Data under study: Begin

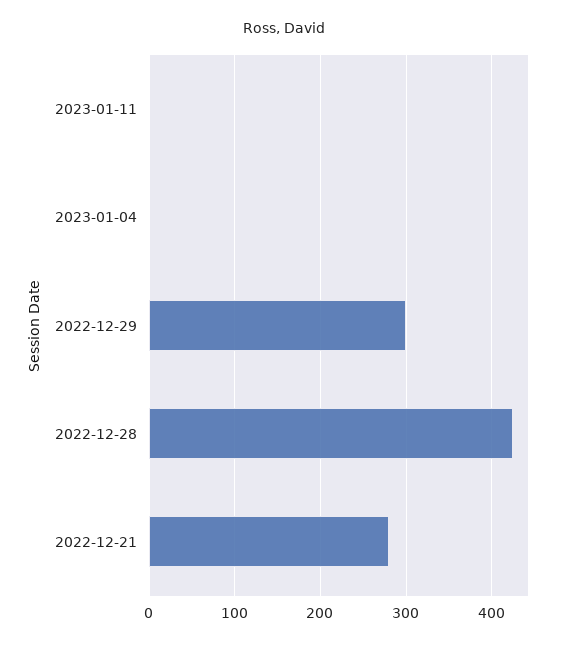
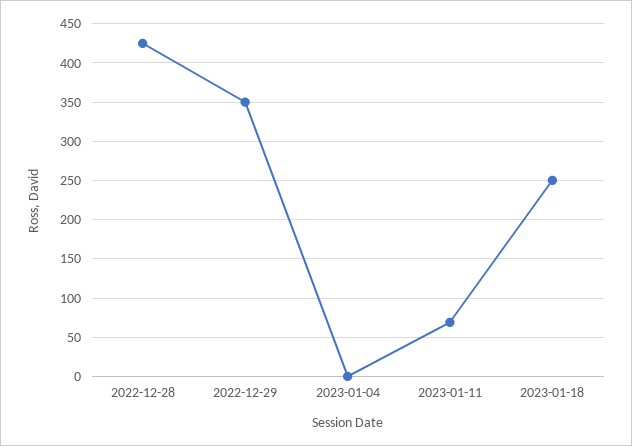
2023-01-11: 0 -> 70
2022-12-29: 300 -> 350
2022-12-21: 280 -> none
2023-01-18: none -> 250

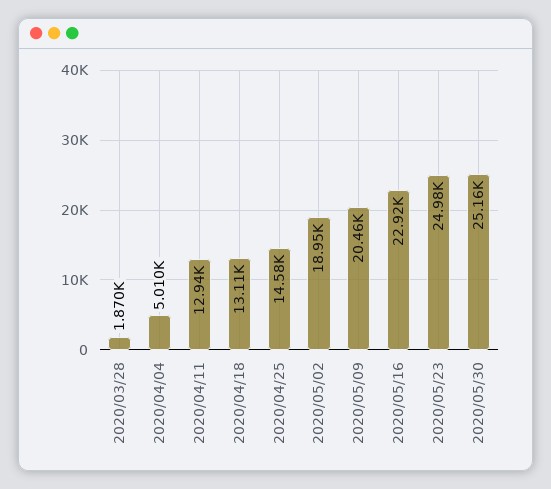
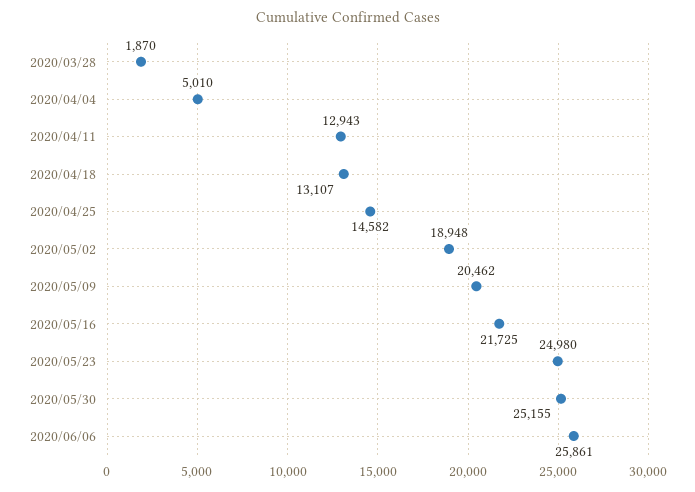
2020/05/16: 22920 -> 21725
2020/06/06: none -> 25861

Data under study: End
Data under study: Begin

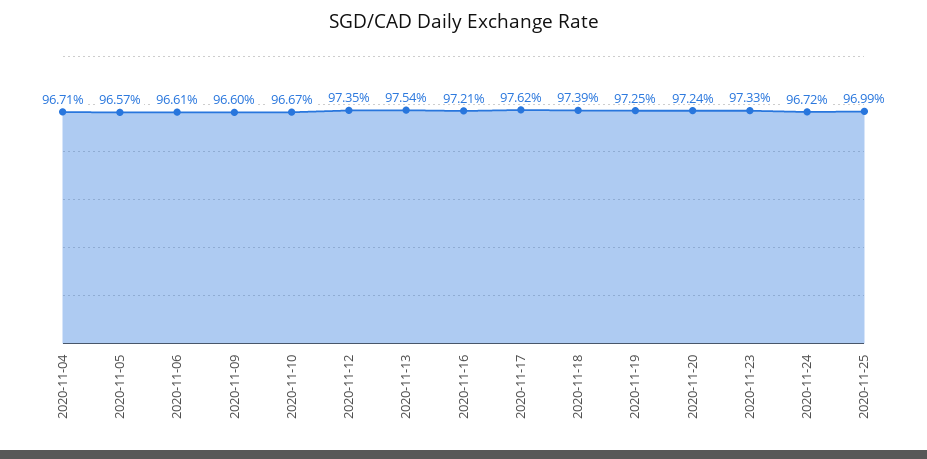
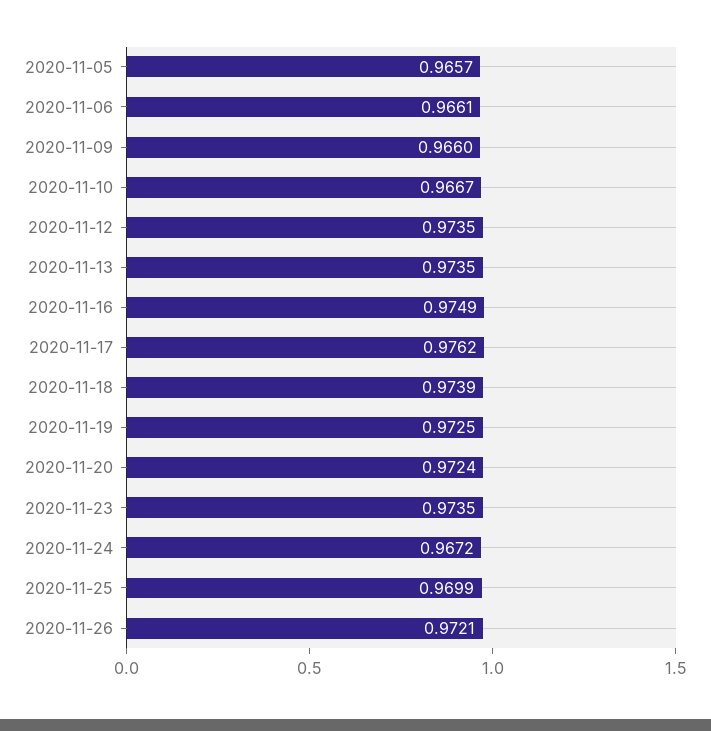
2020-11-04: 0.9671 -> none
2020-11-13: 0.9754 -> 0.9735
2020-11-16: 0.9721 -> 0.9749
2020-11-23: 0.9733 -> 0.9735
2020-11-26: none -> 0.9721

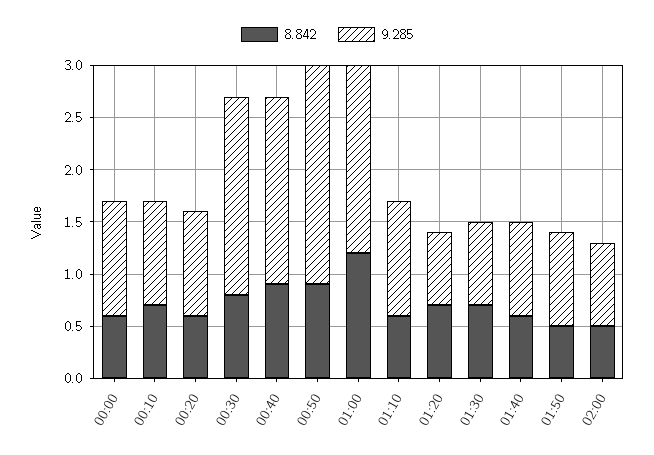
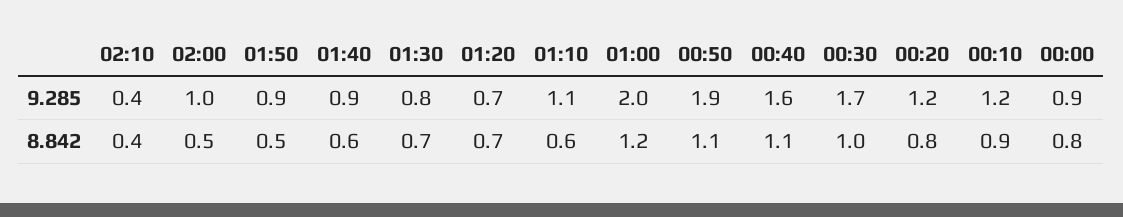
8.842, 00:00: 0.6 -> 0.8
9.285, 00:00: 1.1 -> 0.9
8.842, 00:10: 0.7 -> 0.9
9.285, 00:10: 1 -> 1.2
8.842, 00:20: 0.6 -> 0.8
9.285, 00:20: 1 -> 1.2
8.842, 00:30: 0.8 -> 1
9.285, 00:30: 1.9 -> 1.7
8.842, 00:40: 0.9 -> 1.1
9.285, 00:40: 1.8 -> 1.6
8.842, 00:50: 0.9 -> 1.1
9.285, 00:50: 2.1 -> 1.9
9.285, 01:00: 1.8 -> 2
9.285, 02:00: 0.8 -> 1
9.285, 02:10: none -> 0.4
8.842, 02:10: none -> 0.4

Data under study: End

From the entries, copy every line in which the word "none" occurs.

2022-12-21: 280 -> none
2023-01-18: none -> 250
2020/06/06: none -> 25861
2020-11-04: 0.9671 -> none
2020-11-26: none -> 0.9721
9.285, 02:10: none -> 0.4
8.842, 02:10: none -> 0.4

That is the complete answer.